`(2)/(p)-(1)/(2p)=(p^(2)+1)/(p^(2)+1)`
In the equation above, what is the value of `(1)/(p)`?

To solve the equation \[ \frac{2}{p} - \frac{1}{2p} = \frac{p^2 + 1}{p^2 + 1} \] we can simplify the right-hand side first. Since \( \frac{p^2 + 1}{p^2 + 1} = 1 \) (as long as \( p^2 + 1 \neq 0 \)), we can rewrite the equation as: \[ \frac{2}{p} - \frac{1}{2p} = 1 \] Next, we need to find a common denominator for the left-hand side. The common denominator for \( p \) and \( 2p \) is \( 2p \).

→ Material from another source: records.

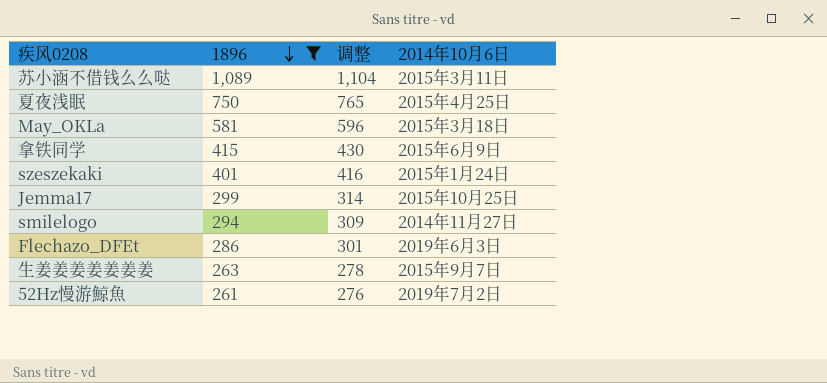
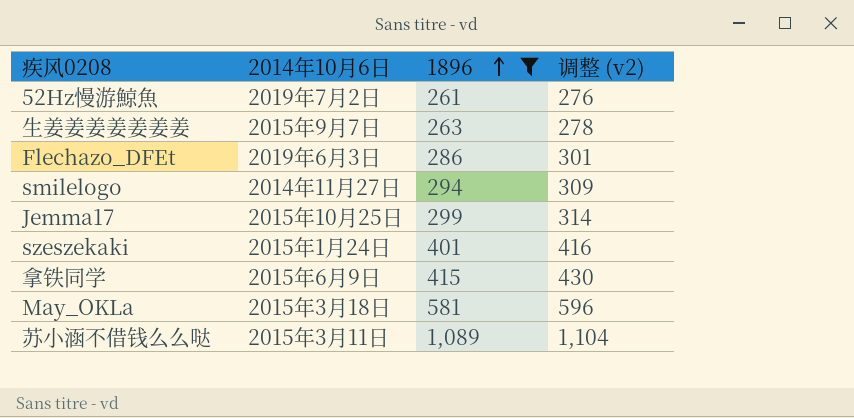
row order: 1896 descending -> 1896 ascending
column 2014年10月6日 | position: 4 -> 2
column name: 调整 -> 调整 (v2)
row 夏夜浅眠: 750 | 765 | 2015年4月25日 -> none

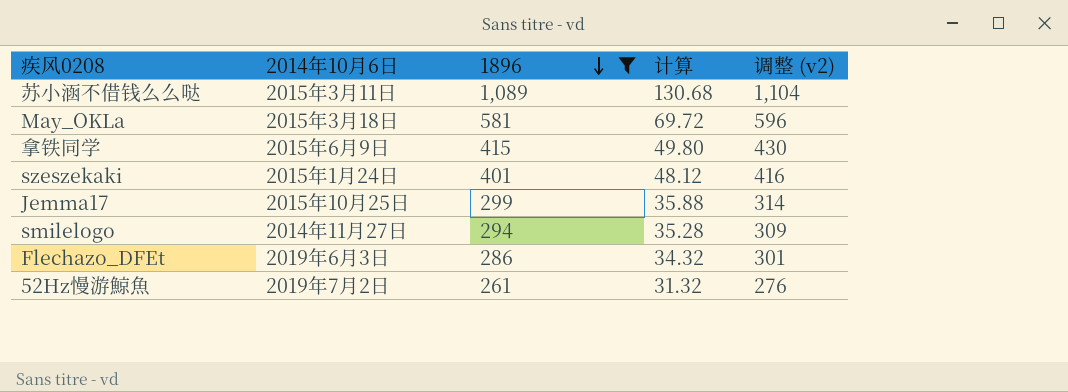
row order: 1896 ascending -> 1896 descending
column 计算 | formula: none -> [1896] * 0.12
row 生姜姜姜姜姜姜姜: 2015年9月7日 | 263 | 278 -> none

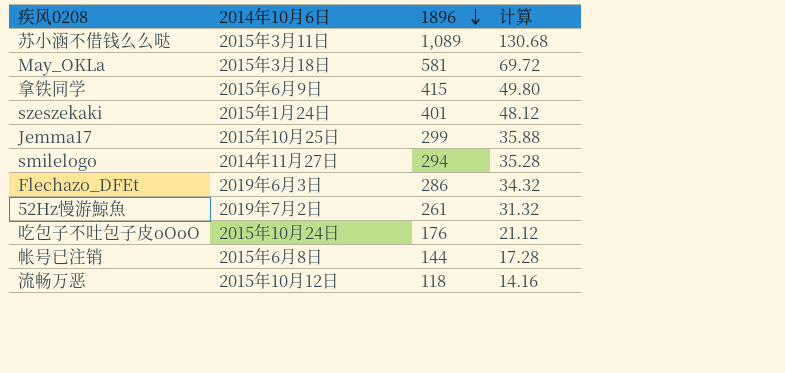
filter: 1896 >= 261 -> none
column 调整 (v2) | formula: [1896] + 15 -> none

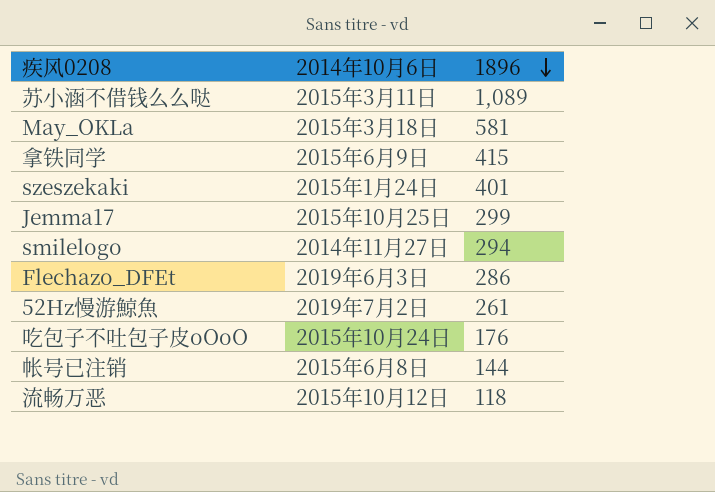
column 计算 | formula: [1896] * 0.12 -> none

Therefore, we can rewrite the left-hand side: \[ \frac{2 \cdot 2}{2p} - \frac{1}{2p} = \frac{4}{2p} - \frac{1}{2p} = \frac{4 - 1}{2p} = \frac{3}{2p} \] Now we have: \[ \frac{3}{2p} = 1 \] To eliminate the fraction, we can cross-multiply: \[ 3 = 2p \] Now, we can solve for \( p \): \[ p = \frac{3}{2} \] Next, we need to find the value of \( \frac{1}{p} \): \[ \frac{1}{p} = \frac{1}{\frac{3}{2}} = \frac{2}{3} \] Thus, the value of \( \frac{1}{p} \) is: \[ \frac{2}{3} \] ### Summary of Steps: 1. Simplify the right-hand side of the equation. 2. Find a common denominator for the left-hand side. 3. Combine the fractions on the left-hand side. 4. Set the simplified equation equal to 1. 5. Cross-multiply to eliminate the fraction. 6. Solve for \( p \). 7. Find \( \frac{1}{p} \).